From School Library Journal

Gr 6-8–Iris, a 15-year-old living in 1920s Missouri, is sent away for the summer by her father to become a live-in companion to a doctor's elderly mother. She has felt unwanted since her mother died when she was six, and now that her father has a new girlfriend, soon-to-be fiancée, Iris knows that there is no longer a place for her in his life. Her position as a caregiver in a rural community doesn't promise to improve her situation, but in Doctor Nesbitt and his mother, Iris finds compassion and friendship, and a place where she belongs. Thought-provoking and tender-hearted, Iris's story is one of a mature young woman who faces life with courage and common sense. Subplots include a romantic attachment, an abused and pregnant young neighbor, and a family death. This thoughtful novel offers strong character development and an engaging protagonist.Debra Banna, Sharon Public Library, MA
© Copyright 2010. Library Journals LLC, a wholly owned subsidiary of Media Source, Inc.
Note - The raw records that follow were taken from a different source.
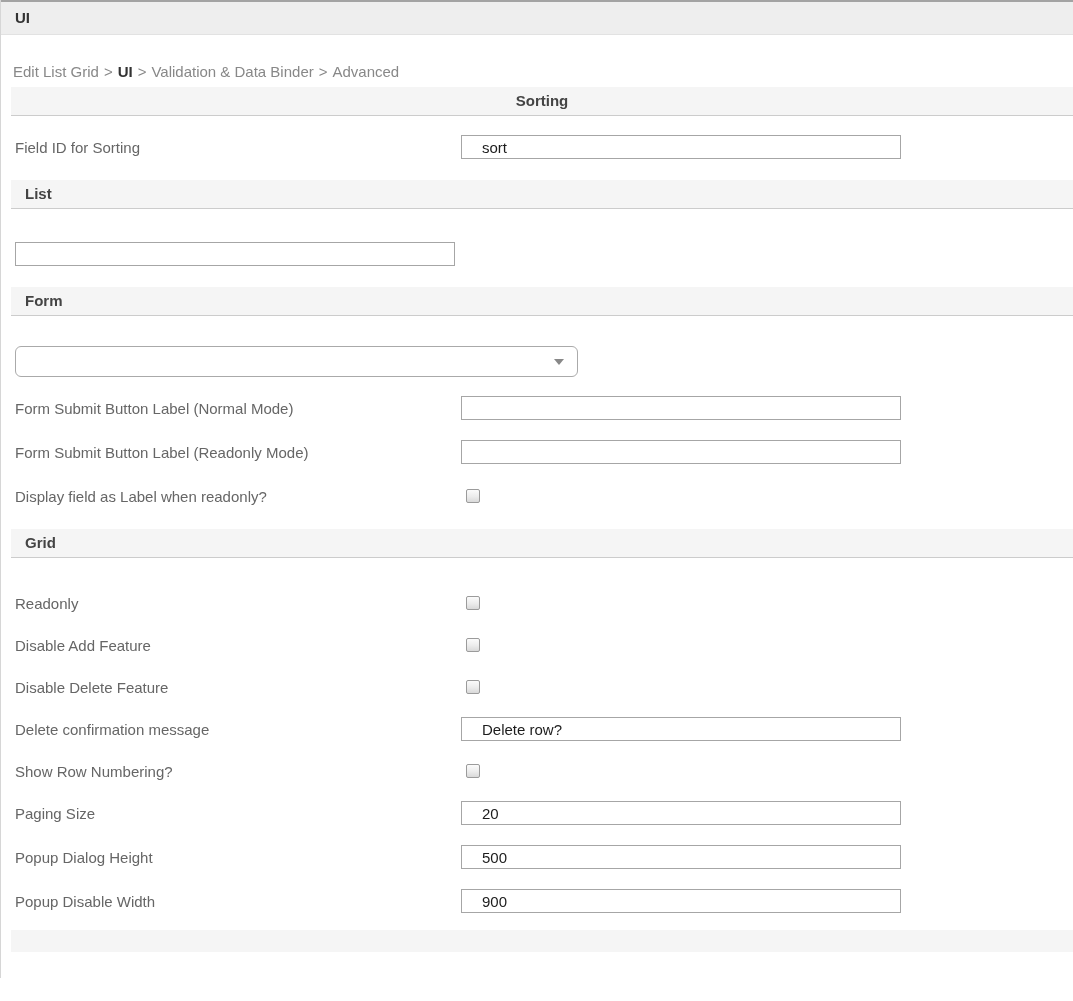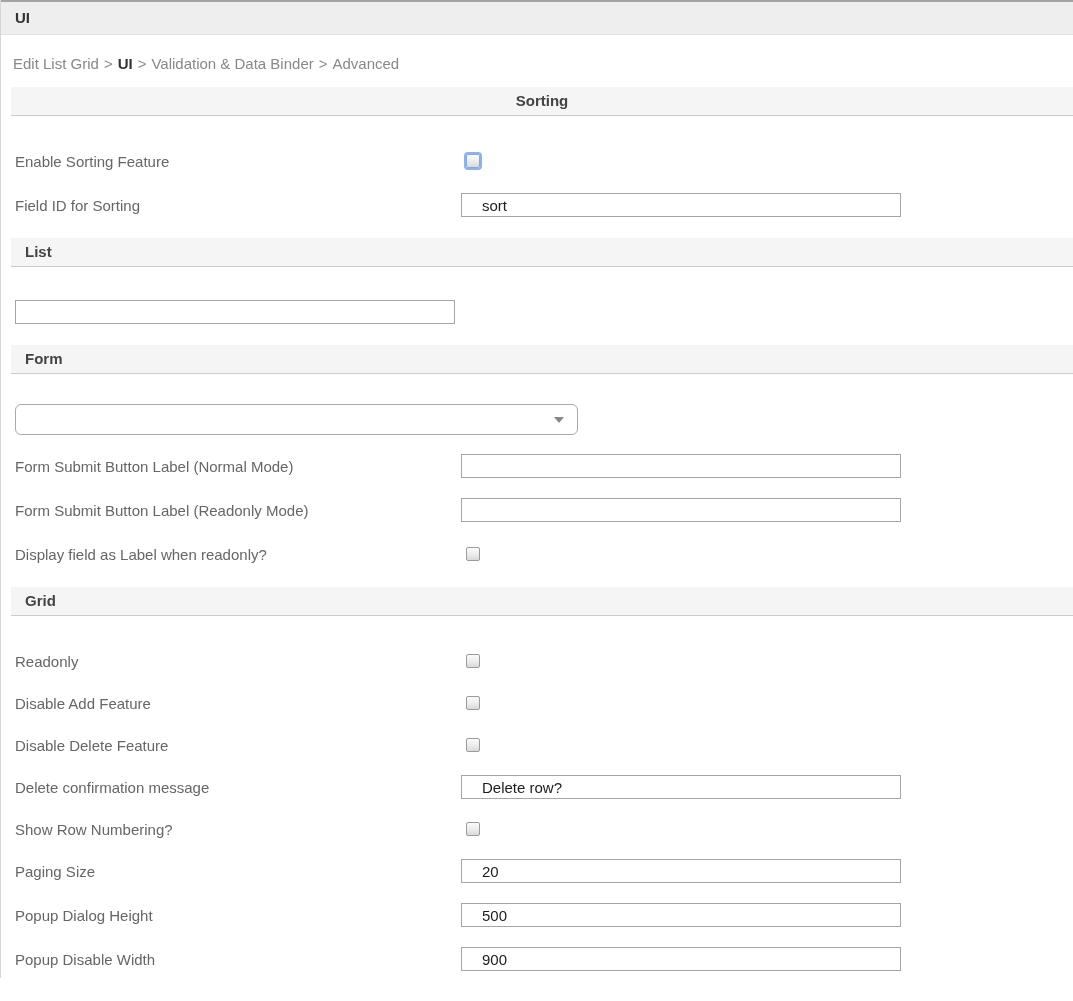--- a/index.html
+++ b/index.html
@@ -20,21 +20,21 @@
     border-top: 2px solid #a3a3a3;
     border-bottom: 1px solid #e2e2e2;
     background: #eeeeee;
     padding: 7px 14px 8px 14px;
     font-size: 15px;
     font-weight: bold;
     color: #333333;
   }
   
   .breadcrumb {
-    padding: 20px 0 0 12px;
+    padding: 28px 0 0 12px;
     font-size: 15px;
     color: #888888;
     height: 30px;
   }
   .breadcrumb .crumb { color: #888888; cursor: pointer; }
   .breadcrumb .crumb.current { color: #333333; font-weight: bold; cursor: default; }
   .breadcrumb .sep { color: #888888; padding: 0 5px; }
   
   .section-header {
     margin-left: 10px;
@@ -127,26 +127,20 @@
     <span>UI</span>
   </div>
 
   <div class="breadcrumb">
     <span class="crumb">Edit List Grid</span><span class="sep">&gt;</span><span class="crumb current">UI</span><span class="sep">&gt;</span><span class="crumb">Validation &amp; Data Binder</span><span class="sep">&gt;</span><span class="crumb">Advanced</span>
   </div>
 
   <div class="section-header first">
     <span>Sorting</span>
   </div>
-  <div class="row first cb" style="margin-top:32px;">
-    <div class="field-label">Enable Sorting Feature</div>
-    <div class="control">
-      <span class="checkbox focused"></span>
-    </div>
-  </div>
   <div class="row">
     <div class="field-label">Field ID for Sorting</div>
     <div class="control">
       <input type="text" class="text-input" value="sort" style="">
     </div>
   </div>
 
   <div class="section-header">
     <span>List</span>
   </div>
No redistribution permitted.

From Booklist

Set in Kansas and Missouri in 1926, this novel tells the story of 15-year-old Iris Baldwin. With her mother dead for 10 years, Iris feels unwanted and unloved by her no-nonsense father, feelings that are exacerbated when he unexpectedly sends her to rural Missouri to work as a companion for an elderly, invalid woman. Her new home offers its share of sometimes predictable surprises for Iris, who for a time feels torn between two worlds as a kind of hobo, a word—she learns—that means “homeward bound.” Though somewhat slow in its pacing and occasionally saccharine in tone, this first novel is really two stories in one that operate in sometimes uneasy and even anticlimactic parallel. That said, the book is also richly atmospheric in its setting and quite successful in its careful development and delineation of character. Grades 7-12. --Michael Cart

More About the Author

Barbara Stuber lives in Kansas City. Barbara is a docent at the Nelson-Atkins Museum of Art. Her first novel, "Crossing the Tracks," was a finalist for the American Library Association Wm. C. Morris Award for Best Debut Novel 2010. Her second book, "Girl in Reverse," released May 2014 combines her love of art and the written word.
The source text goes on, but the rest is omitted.